Project description:Fine particulate matter (PM2.5), levels of which are about 6 times the 2014 WHO air quality guidelines for 190 cities in China, has been found to be associated with various adverse health outcomes. In this study, personal PM2.5 exposures were monitored along a fixed routine that included 19 types of non-residential micro-environments (MEs) on 4 hazy days (ambient PM2.5 292 ± 70 ?g m-3) and 2 non-hazy days (55 ± 16 ?g m-3) in Nanjing, China using miniaturized real-time portable particulate sensors that also collect integrated filters of PM2.5 (MicroPEMs, Research Triangle Institute (RTI), NC). Gravimetric correction is necessary for nephelometer devices in calculating real-time PM levels. During both hazy and non-hazy days, personal PM2.5 levels were generally higher in MEs with noticeable PM2.5 sources than MEs serving as receptor sites, higher in open MEs than indoor MEs, and higher in densely populated MEs than MEs with few people.
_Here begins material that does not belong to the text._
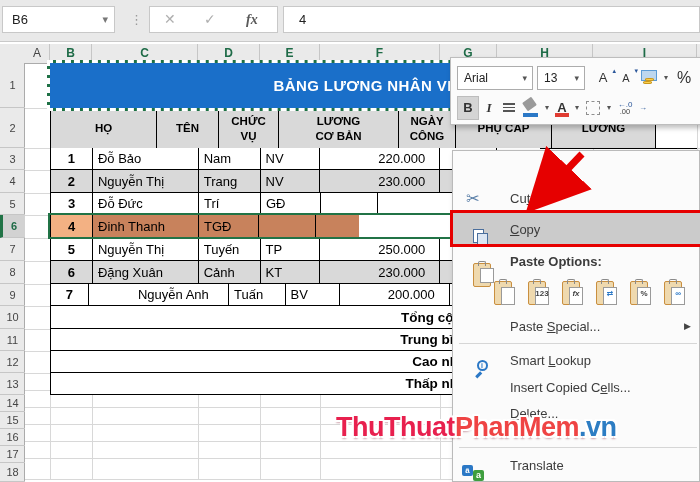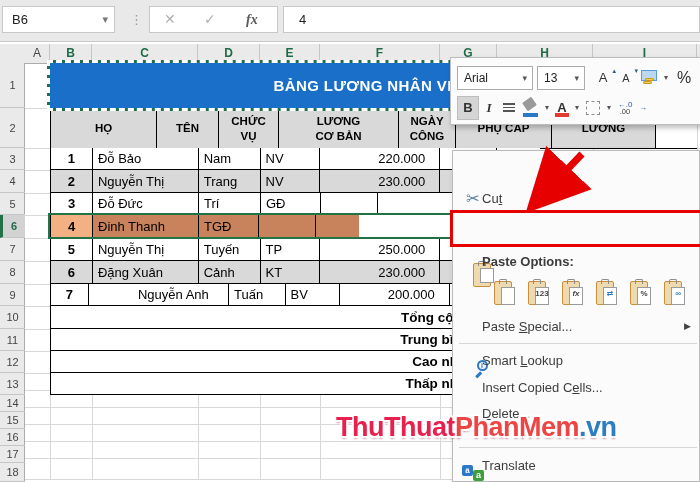"Cut" .mi .lbl { left: 29px -> 57px }
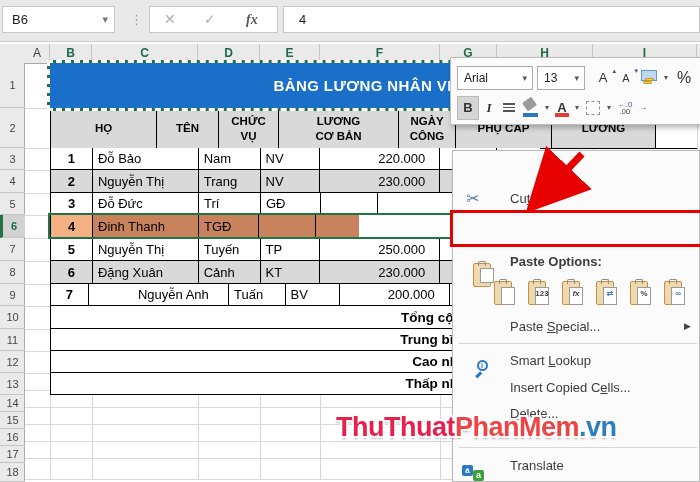"Copy" div.mi { html: none -> <div> <span> <span><span></span><span></span></span> </span> <span><span></span><span>C</span><span>opy</span></span> </div> }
Personal PM2.5 levels measured during hazy and non-hazy days were 242 ± 91 ?g m-3 and 103 ± 147 ?g m-3, respectively. The ratio of personal exposure to ambient PM2.5 levels (rp/a ) was less than 1.0 and less variable on hazy days (0.85 ± 0.31); while it was larger than 1.0 and more variable on non-hazy days (1.71 ± 1.93), confirming the importance of local sources other than ambient during non-hazy days. Air handling methods (e.g., ventilation/filtration) impacted personal exposures in enclosed locations on both types of days. Street food vendors with cooking emissions were MEs with the highest personal PM2.5 levels while subway cars in Nanjing were relatively clean due to good air filtration on both hazy and non-hazy days. In summary, on hazy days, personal exposure was mainly affected by the regional ambient levels, while on non-hazy days, local sources together with ambient levels determined personal exposure levels.